Study note • PMID 36963760
Epidemiology of insertional and midportion Achilles tendinopathy in runners: A prospective cohort study.
Worth trying if it fits your goal and context.
ELI5
In plain language
BACKGROUND: Achilles tendinopathy (AT) is a common problem among runners. (cohort study; n=3379 recreational runners).
The abstract doesn’t indicate a clear change in Injury risk under the tested conditions. Treat this as a signal, not a guarantee; confirm methods and context in the full paper.
Takeaways
What the abstract suggests
- • Study question: BACKGROUND: Achilles tendinopathy (AT) is a common problem among runners.
- • The abstract doesn’t indicate a clear change in Injury risk under the tested conditions.
- • Population: n=3379 recreational runners.
- • Protocol cues (title/abstract): 1 month • 1 week • 4 weeks • 12 months • 55 km.
Protocol
Protocol (as reported)
- • Intervention/exposure: load, training load.
- • Dose/time/duration cues in abstract/title: 1 month • 1 week • 4 weeks • 12 months • 55 km.

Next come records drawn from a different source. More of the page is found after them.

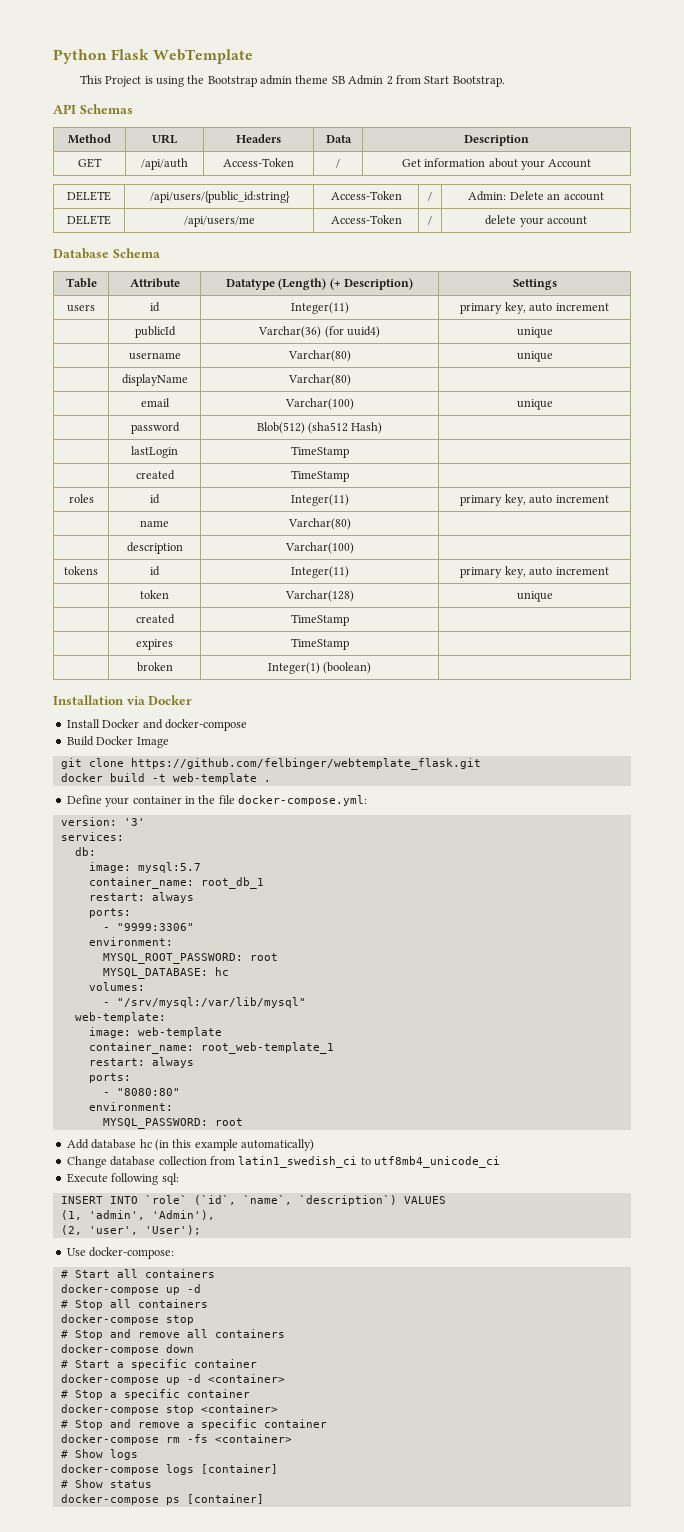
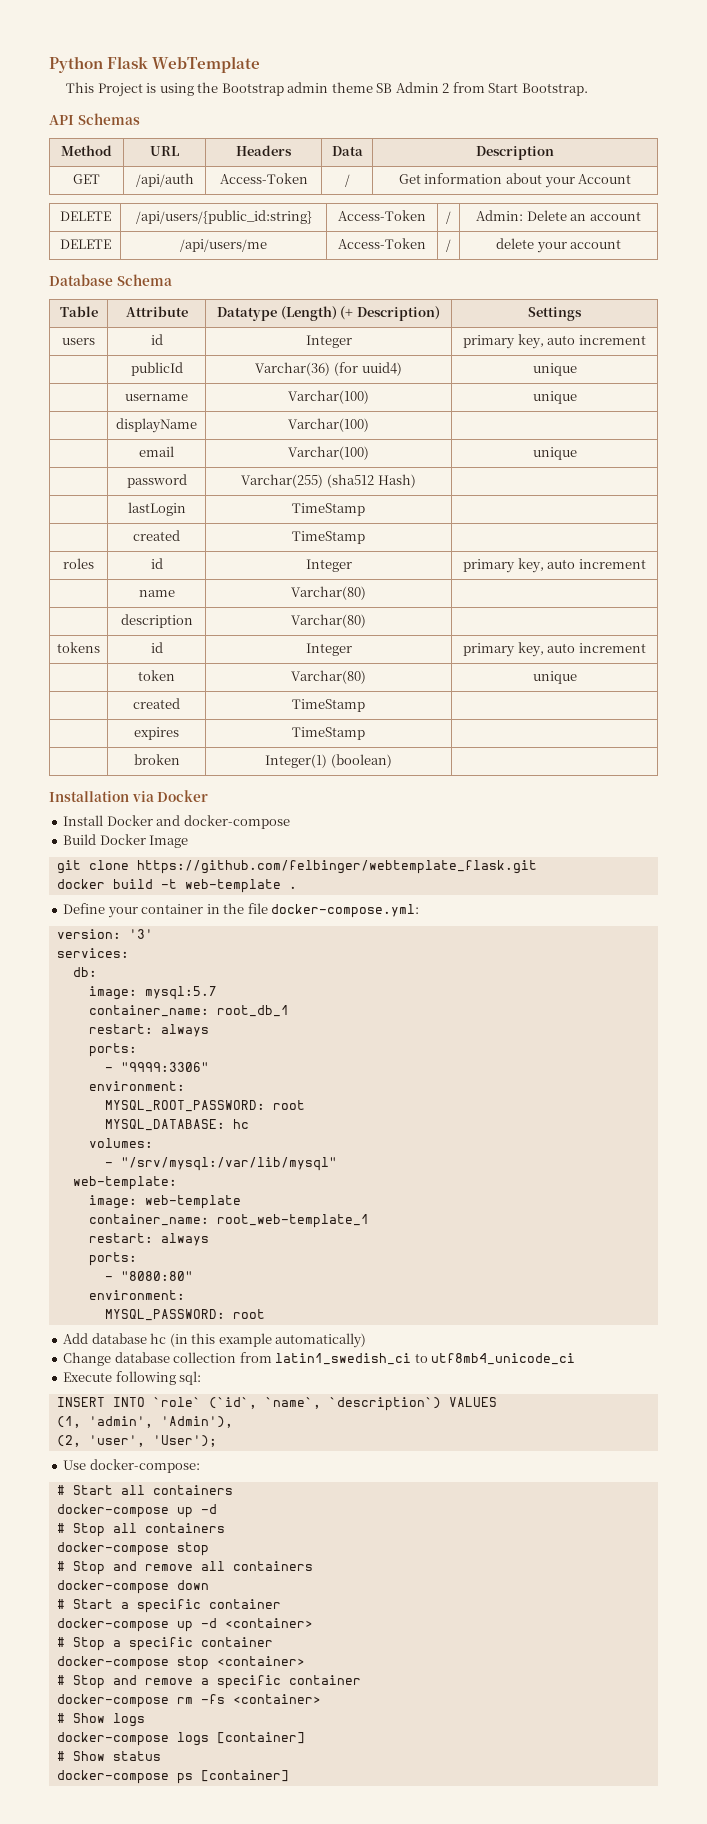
[290,302,349,314] Integer(11) -> [305,335,352,348] Integer
[287,350,351,362] Varchar(80) -> [288,390,369,404] Varchar(100)
[287,374,351,386] Varchar(80) -> [288,418,369,432] Varchar(100)
[256,422,305,434] Blob(512) -> [241,474,324,488] Varchar(255)
[290,494,349,506] Integer(11) -> [305,559,352,572] Integer
[284,542,354,554] Varchar(100) -> [291,614,366,628] Varchar(80)
[290,566,349,578] Integer(11) -> [305,643,352,656] Integer
[284,590,354,602] Varchar(128) -> [291,670,366,684] Varchar(80)

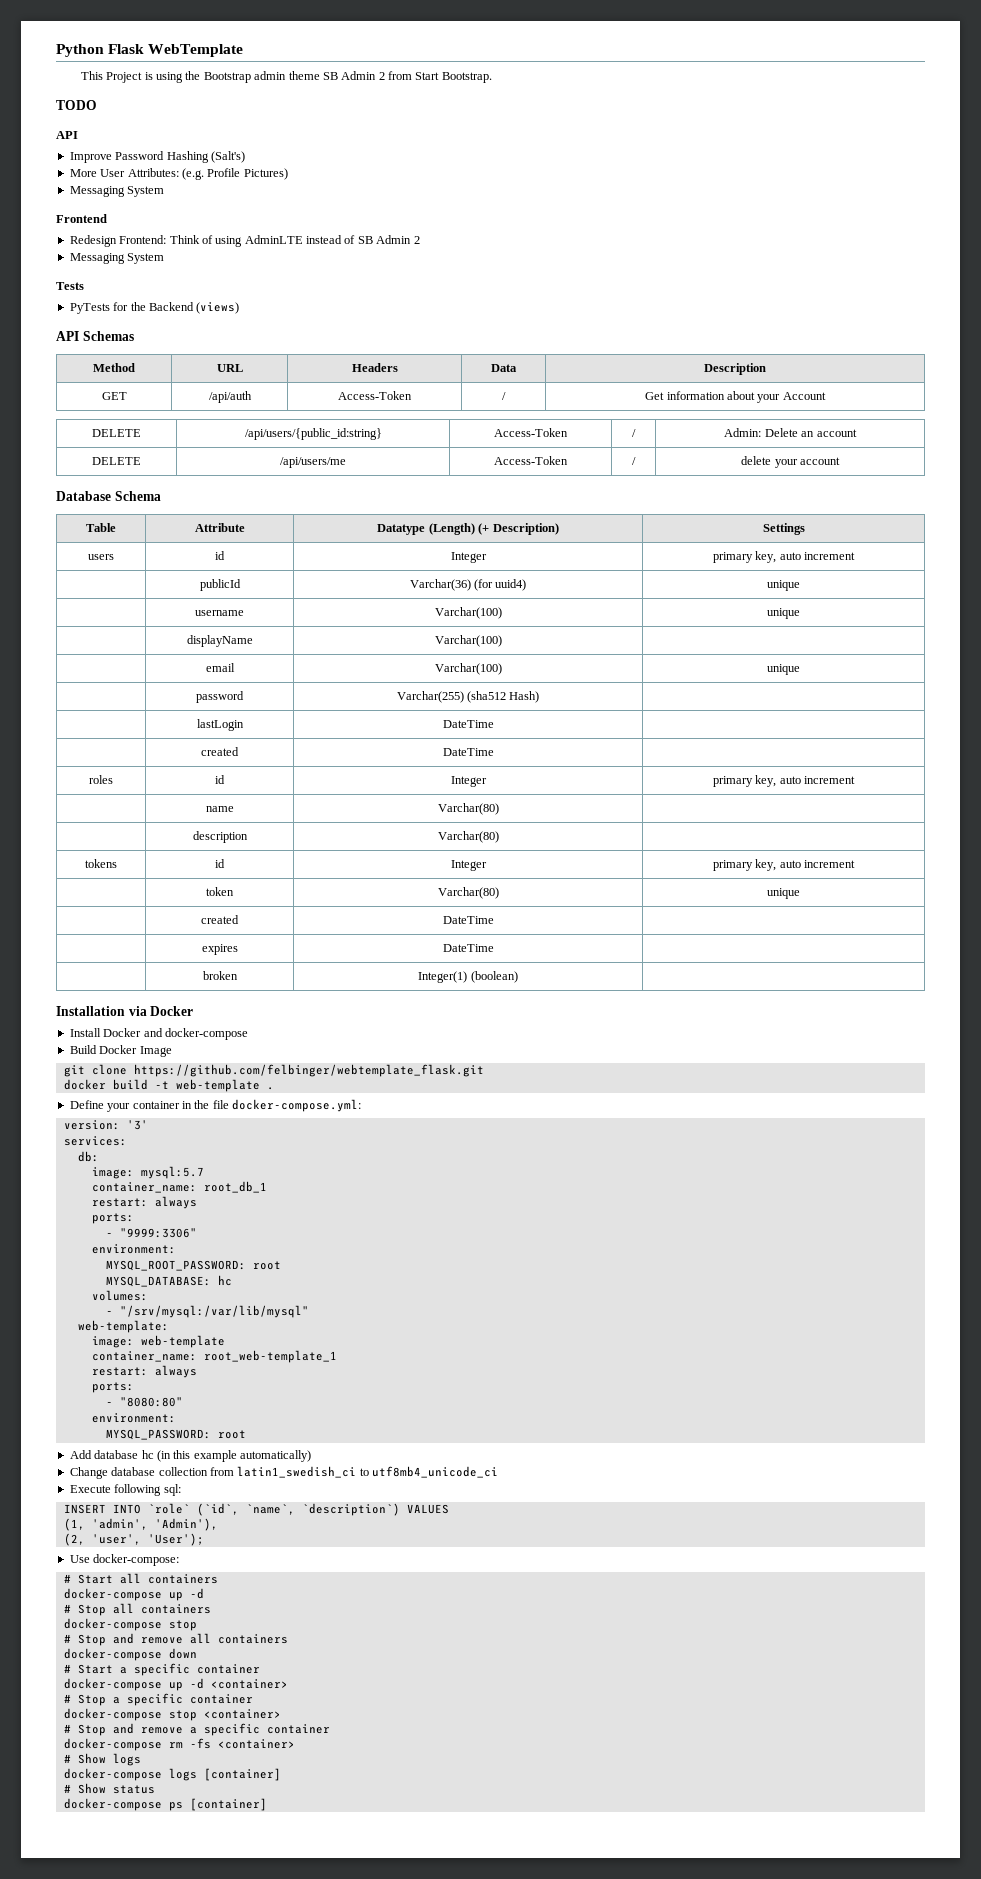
(588, 89) none -> [56,100,97,110] [56,131,78,139] [69,151,245,163] [69,168,288,180] [69,186,165,197] [56,214,107,223] [69,235,420,247] [69,253,165,264] [56,282,84,290] [69,302,240,314] // TODO // API // Improve Password Hashing (Salt's) // More User Attributes: (e.g. Profile Pictures) // Messaging System // Frontend // Redesign Frontend: Think of using AdminLTE instead of SB Admin 2 // Messaging System // Tests // PyTests for the Backend (views)
[292,503,365,516] [133,530,180,541] [292,531,365,544] TimeStamp | // | created | TimeStamp -> [442,720,494,728] [201,747,239,756] [442,748,494,756] DateTime | // | created | DateTime
[292,699,365,712] TimeStamp -> [442,916,494,924] DateTime
[292,727,365,740] TimeStamp -> [442,944,494,952] DateTime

- • Outcomes: Injury risk.
- • Replication note: abstracts often omit adherence and timing; confirm details before changing training or supplementation.
Fit
Who it helps, and who should skip it
Who it helps
- • Athletes similar to the study population (n=3379 recreational runners) working on injury risk.
- • Athletes who can measure Injury risk with a repeatable workout or time-trial effort.
Who should skip
- • If you have symptoms or conditions that make the intervention risky, get professional guidance.
- • If you’re near race day and can’t safely test, defer the experiment.
Methods
What the study actually did
- • Design: cohort study.
- • Population: n=3379 recreational runners.
- • Outcomes measured: Injury risk.
- • Protocol cues mentioned: 1 month • 1 week • 4 weeks • 12 months • 55 km.
- • Source: PubMed PMID 36963760 (2024) — Journal of sport and health science.
Results excerpt
What the abstract reports
“We included 3379 participants with a mean follow-up of 20.4 weeks.”
Note: excerpts are short; for full context, read the paper.
Limits
Limitations & bias
- • Abstract-only summaries can miss critical details (population, protocol, adherence, and context).
- • Single studies often don’t generalize to your event, history, and training load; treat results as a starting point.
- • If your context differs (elite vs recreational; cycling vs running), adjust expectations and be conservative.
- • This is performance information, not medical advice.